----- Task material -----

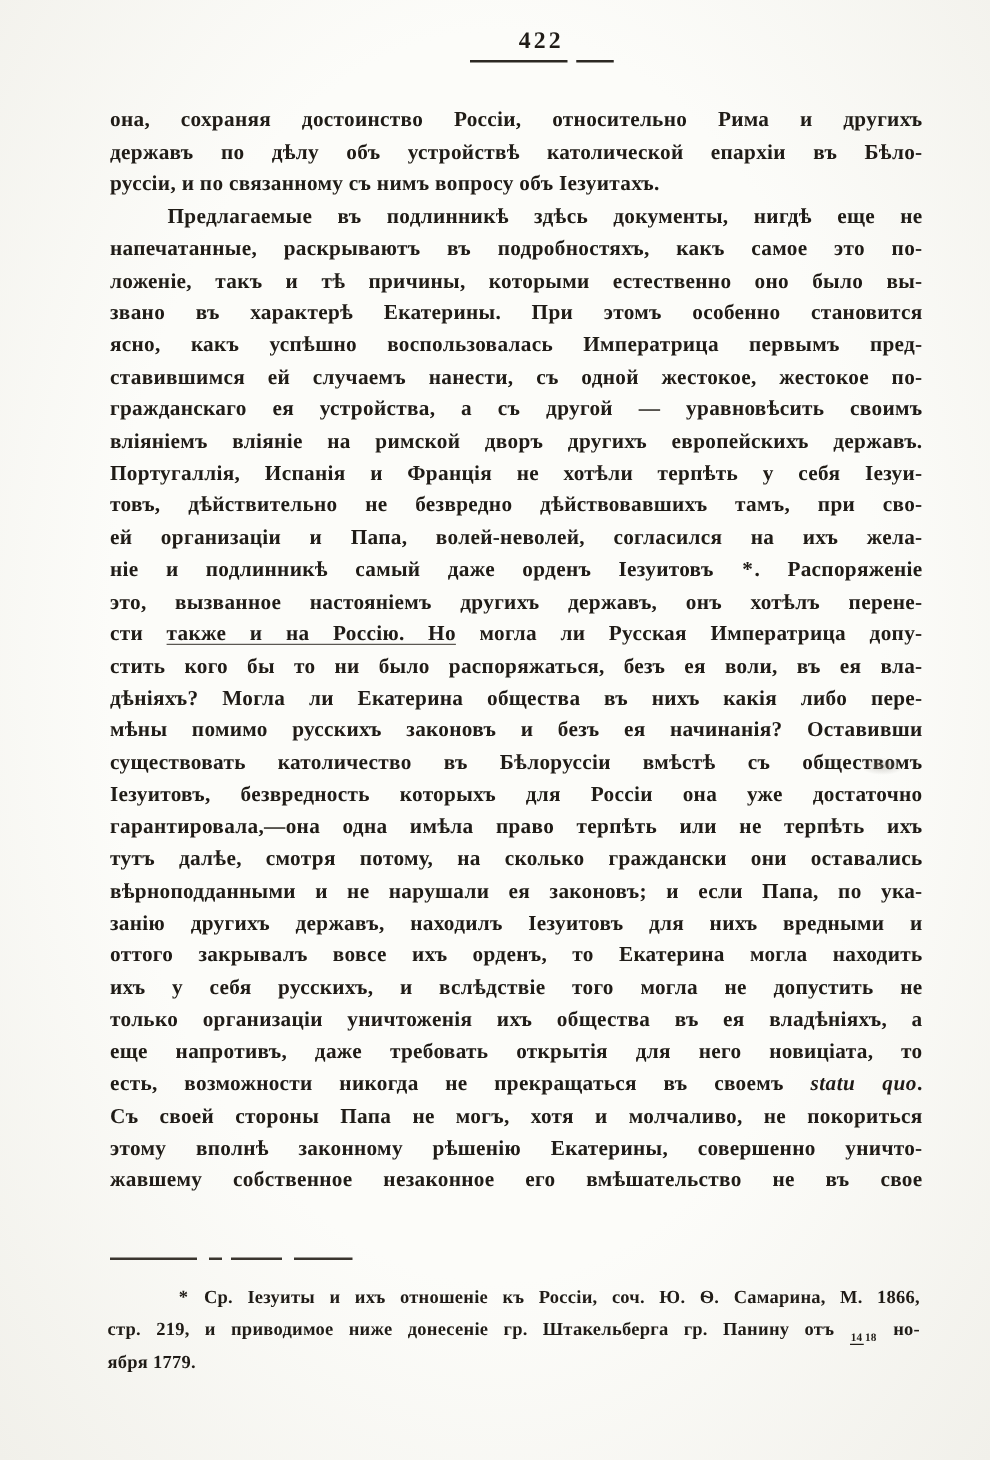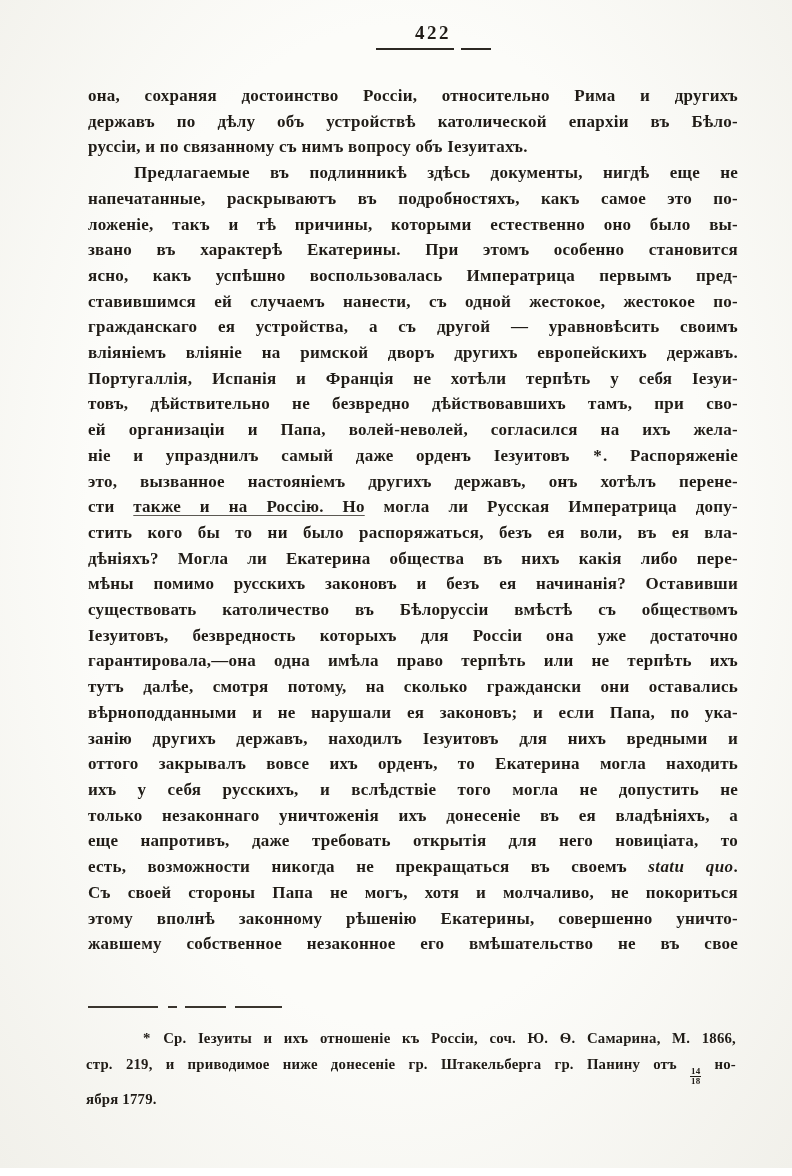--- a/index.html
+++ b/index.html
@@ -90,7 +90,7 @@
       <div class="line"><span>Португаллія, Испанія и Франція не хотѣли терпѣть у себя Іезуи-</span></div>
       <div class="line"><span>товъ, дѣйствительно не безвредно дѣйствовавшихъ тамъ, при сво-</span></div>
       <div class="line"><span>ей организаціи и Папа, волей-неволей, согласился на ихъ жела-</span></div>
-      <div class="line"><span>ніе и упразднилъ самый даже орденъ Іезуитовъ </span><span class="fnref">*</span><span>. Распоряженіе</span></div>
+      <div class="line"><span>ніе и подлинникѣ самый даже орденъ Іезуитовъ </span><span class="fnref">*</span><span>. Распоряженіе</span></div>
       <div class="line"><span>это, вызванное настояніемъ другихъ державъ, онъ хотѣлъ перене-</span></div>
       <div class="line"><span>сти </span><span class="u">также и на Россію. Но</span><span> могла ли Русская Императрица допу-</span></div>
       <div class="line"><span>стить кого бы то ни было распоряжаться, безъ ея воли, въ ея вла-</span></div>

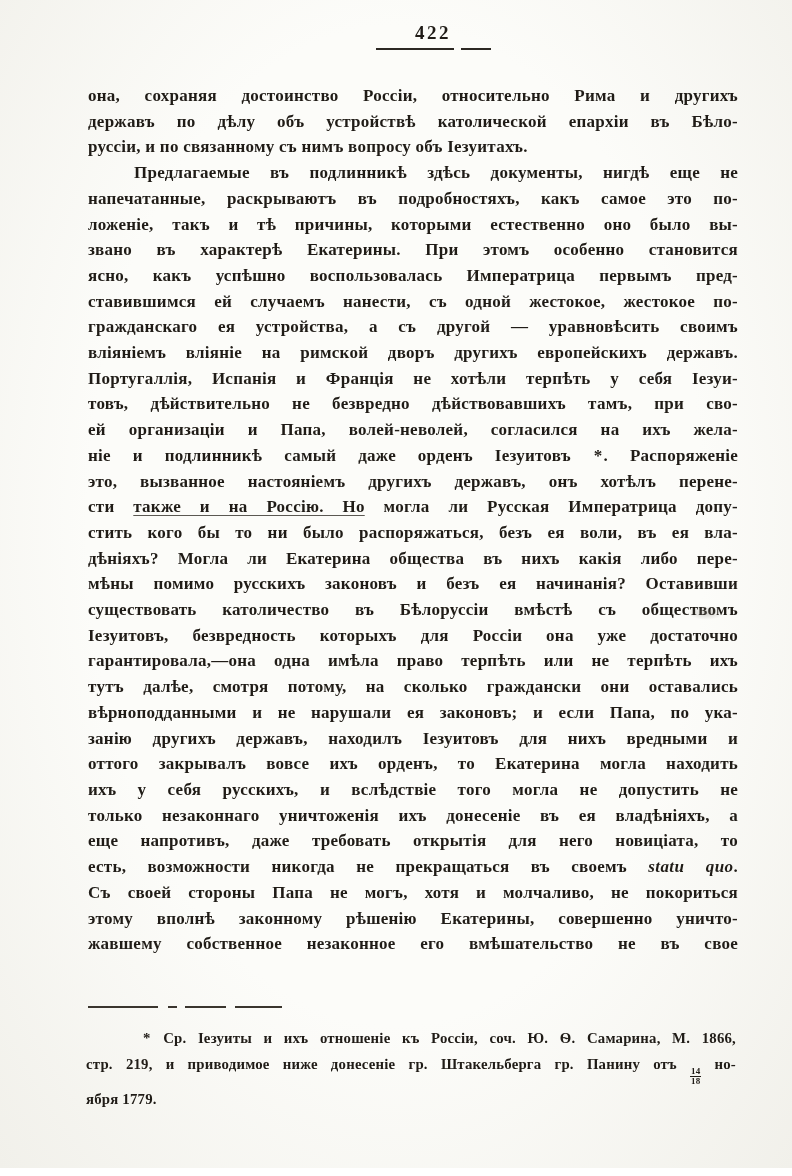--- a/index.html
+++ b/index.html
@@ -104,7 +104,7 @@
       <div class="line"><span>занію другихъ державъ, находилъ Іезуитовъ для нихъ вредными и</span></div>
       <div class="line"><span>оттого закрывалъ вовсе ихъ орденъ, то Екатерина могла находить</span></div>
       <div class="line"><span>ихъ у себя русскихъ, и вслѣдствіе того могла не допустить не</span></div>
-      <div class="line"><span>только незаконнаго уничтоженія ихъ донесеніе въ ея владѣніяхъ, а</span></div>
+      <div class="line"><span>только организаціи уничтоженія ихъ общества въ ея владѣніяхъ, а</span></div>
       <div class="line"><span>еще напротивъ, даже требовать открытія для него новиціата, то</span></div>
       <div class="line"><span>есть, возможности никогда не прекращаться въ своемъ </span><span class="i">statu quo</span><span>.</span></div>
       <div class="line"><span>Съ своей стороны Папа не могъ, хотя и молчаливо, не покориться</span></div>

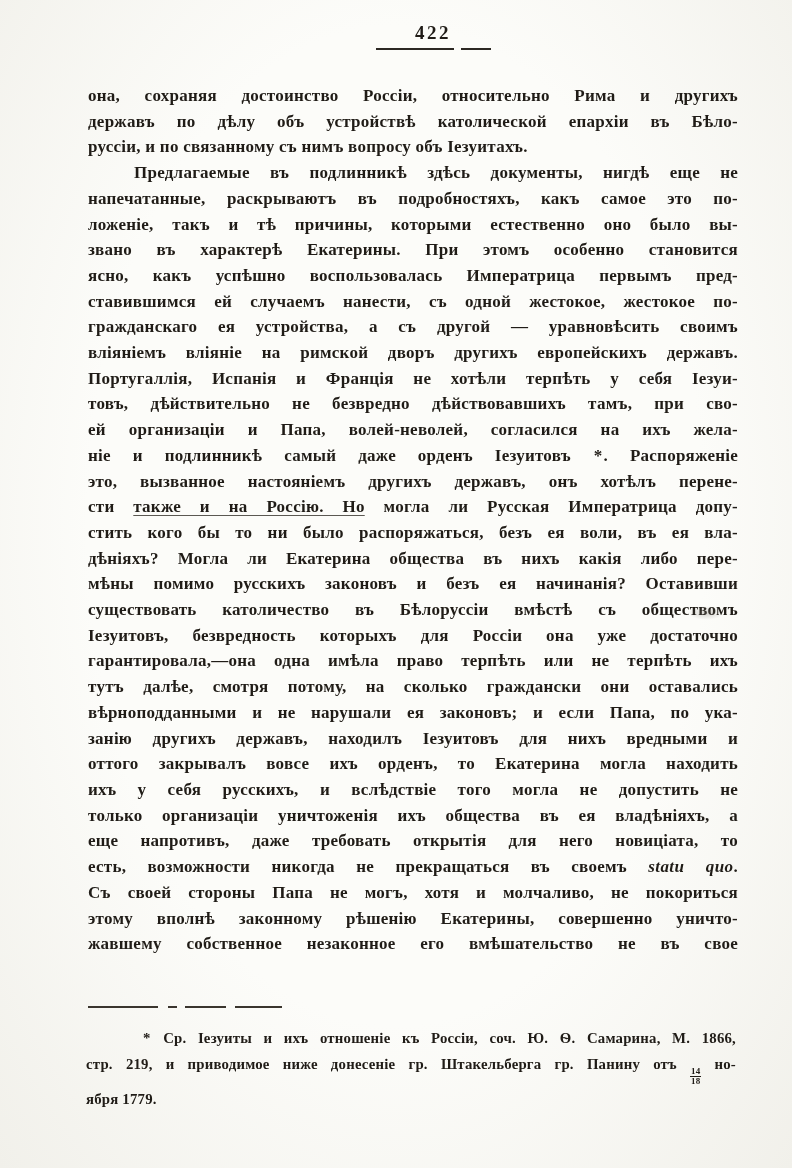--- a/index.html
+++ b/index.html
@@ -51,7 +51,7 @@
   }
   .footnote .ind{text-indent:56px}
   .frac{
-    display:inline-flex;flex-direction:column;align-items:flex-start;
+    display:inline-flex;flex-direction:row;align-items:flex-start;
     vertical-align:-5px;font-size:9px;line-height:1.05;font-weight:700;
   }
   .frac .n{border-bottom:1px solid currentColor;padding:0 1px}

-----

Your objective —
Print the data again, word for word, without any pictures.

Output of the exercise —
--- a/index.html
+++ b/index.html
@@ -90,7 +90,7 @@
       <div class="line"><span>Португаллія, Испанія и Франція не хотѣли терпѣть у себя Іезуи-</span></div>
       <div class="line"><span>товъ, дѣйствительно не безвредно дѣйствовавшихъ тамъ, при сво-</span></div>
       <div class="line"><span>ей организаціи и Папа, волей-неволей, согласился на ихъ жела-</span></div>
-      <div class="line"><span>ніе и упразднилъ самый даже орденъ Іезуитовъ </span><span class="fnref">*</span><span>. Распоряженіе</span></div>
+      <div class="line"><span>ніе и подлинникѣ самый даже орденъ Іезуитовъ </span><span class="fnref">*</span><span>. Распоряженіе</span></div>
       <div class="line"><span>это, вызванное настояніемъ другихъ державъ, онъ хотѣлъ перене-</span></div>
       <div class="line"><span>сти </span><span class="u">также и на Россію. Но</span><span> могла ли Русская Императрица допу-</span></div>
       <div class="line"><span>стить кого бы то ни было распоряжаться, безъ ея воли, въ ея вла-</span></div>

--- a/index.html
+++ b/index.html
@@ -104,7 +104,7 @@
       <div class="line"><span>занію другихъ державъ, находилъ Іезуитовъ для нихъ вредными и</span></div>
       <div class="line"><span>оттого закрывалъ вовсе ихъ орденъ, то Екатерина могла находить</span></div>
       <div class="line"><span>ихъ у себя русскихъ, и вслѣдствіе того могла не допустить не</span></div>
-      <div class="line"><span>только незаконнаго уничтоженія ихъ донесеніе въ ея владѣніяхъ, а</span></div>
+      <div class="line"><span>только организаціи уничтоженія ихъ общества въ ея владѣніяхъ, а</span></div>
       <div class="line"><span>еще напротивъ, даже требовать открытія для него новиціата, то</span></div>
       <div class="line"><span>есть, возможности никогда не прекращаться въ своемъ </span><span class="i">statu quo</span><span>.</span></div>
       <div class="line"><span>Съ своей стороны Папа не могъ, хотя и молчаливо, не покориться</span></div>

--- a/index.html
+++ b/index.html
@@ -51,7 +51,7 @@
   }
   .footnote .ind{text-indent:56px}
   .frac{
-    display:inline-flex;flex-direction:column;align-items:flex-start;
+    display:inline-flex;flex-direction:row;align-items:flex-start;
     vertical-align:-5px;font-size:9px;line-height:1.05;font-weight:700;
   }
   .frac .n{border-bottom:1px solid currentColor;padding:0 1px}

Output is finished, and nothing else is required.